C'est en effet le gros problème. L'industrie médicale et pharmaceutique a tout intérêt à proposer tous ces tests préventifs. Après tout, comment gagner de l'argent avec des gens qui se sentent bien ? Ils se concentrent donc sur les tests, et si quelque chose se révèle à un moment donné - ce qui est très probable - d'autres tests et traitements suivent alors qu'ils n'étaient pas du tout nécessaires. Il y a une forte tendance sociale qui dit que nous devrions contrôler notre corps et faire tout ce que nous pouvons pour prolonger notre durée de vie, souvent avec des célébrités comme ambassadeurs. La santé est devenue le plus grand des biens".
La santé est presque une nouvelle religion.
'En effet. L'autre jour, j'ai demandé à une Néerlandaise si l'on mangeait autant d'avocats dans ton pays. Elle m'a répondu : "Absolument". Il est impossible de suivre toutes ces modes. Moi-même, j'ai décidé il y a longtemps que je mangeais ce qui avait bon goût et qui me coupait la faim ; c'est ma seule règle. Je refuse de consacrer tout mon argent et mon intelligence à la recherche de la meilleure nourriture.
Nouvelle vision
Avons-nous besoin d'une nouvelle vision du corps et de la santé ?

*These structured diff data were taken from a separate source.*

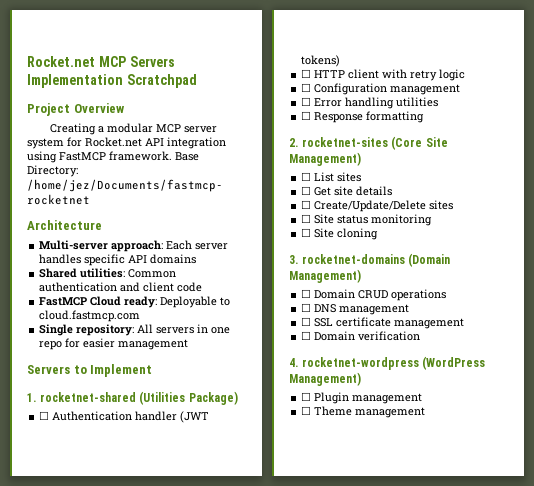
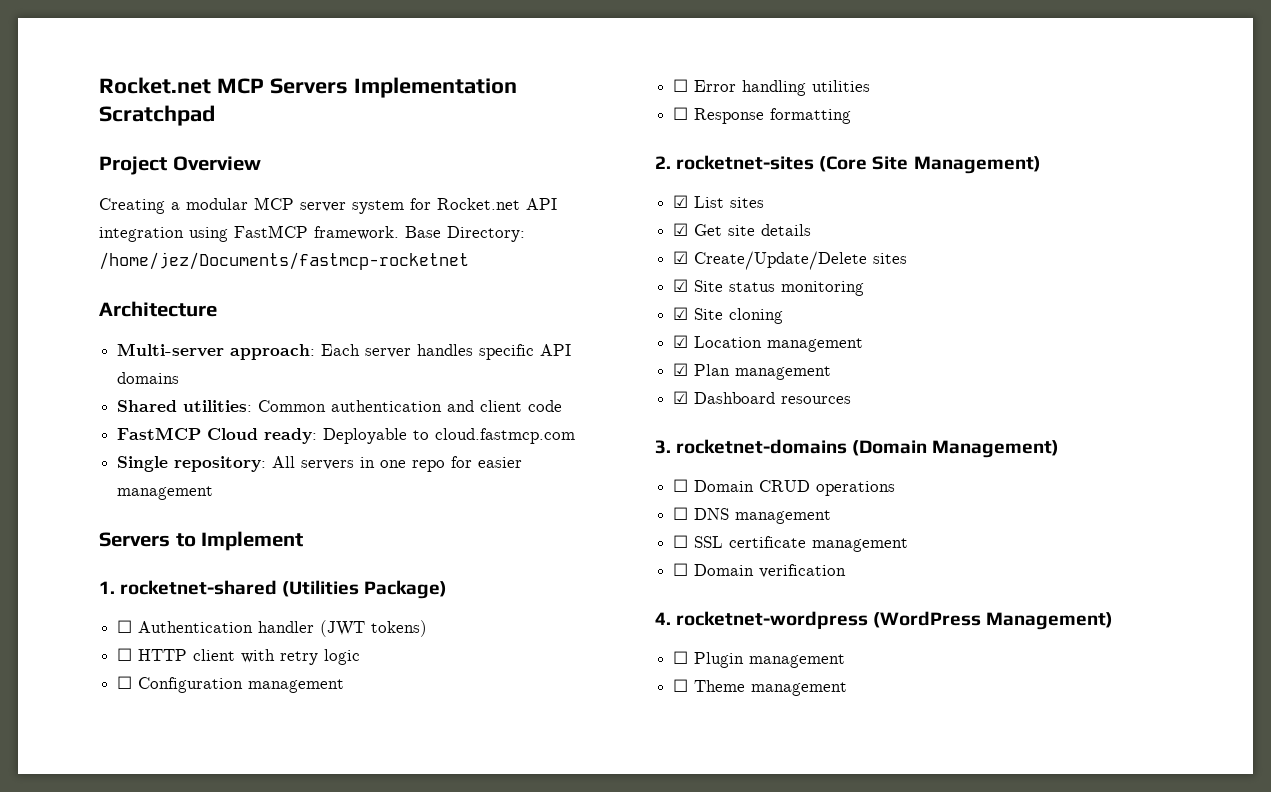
- ☐ List sites
+ ☑ List sites
- ☐ Get site details
+ ☑ Get site details
- ☐ Create/Update/Delete sites
+ ☑ Create/Update/Delete sites
- ☐ Site status monitoring
+ ☑ Site status monitoring
- ☐ Site cloning
+ ☑ Site cloning
+ ☑ Location management
+ ☑ Plan management
+ ☑ Dashboard resources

C'est une question importante. Oui. Avec ce livre, je vise à renverser l'idée dominante selon laquelle le corps humain est un système harmonieux. Notre corps est un champ de bataille au niveau cellulaire. La pleine conscience, la pensée positive ou le fait de boire du kombucha ne nous aideront pas à lutter contre cela. L'inversion de la tendance sociale ne peut se faire qu'à petits pas. Mon petit pas consiste à exposer les idées fausses, les problèmes et les contradictions. Ce faisant, j'espère rendre le vieillissement plus facile pour les autres. Je suis 76 moi-même et beaucoup de mes amis - dont beaucoup sont aussi plus jeunes que moi - dépensent tant d'énergie et de temps à essayer de comprendre comment vieillir. C'est devenu le but ultime : prolonger la vie le plus longtemps possible. Est-ce vraiment ce que nous voulons ? Moi-même, j'ai mieux à faire de mon temps. Je préfère le passer avec ceux que j'aime.
Barbara Ehrenreich, Assez vieux pour mourir. Sur les questions que tout le monde devrait se poser un jour ou l'autre. a été publié par Atlas Contact, 19,99 €.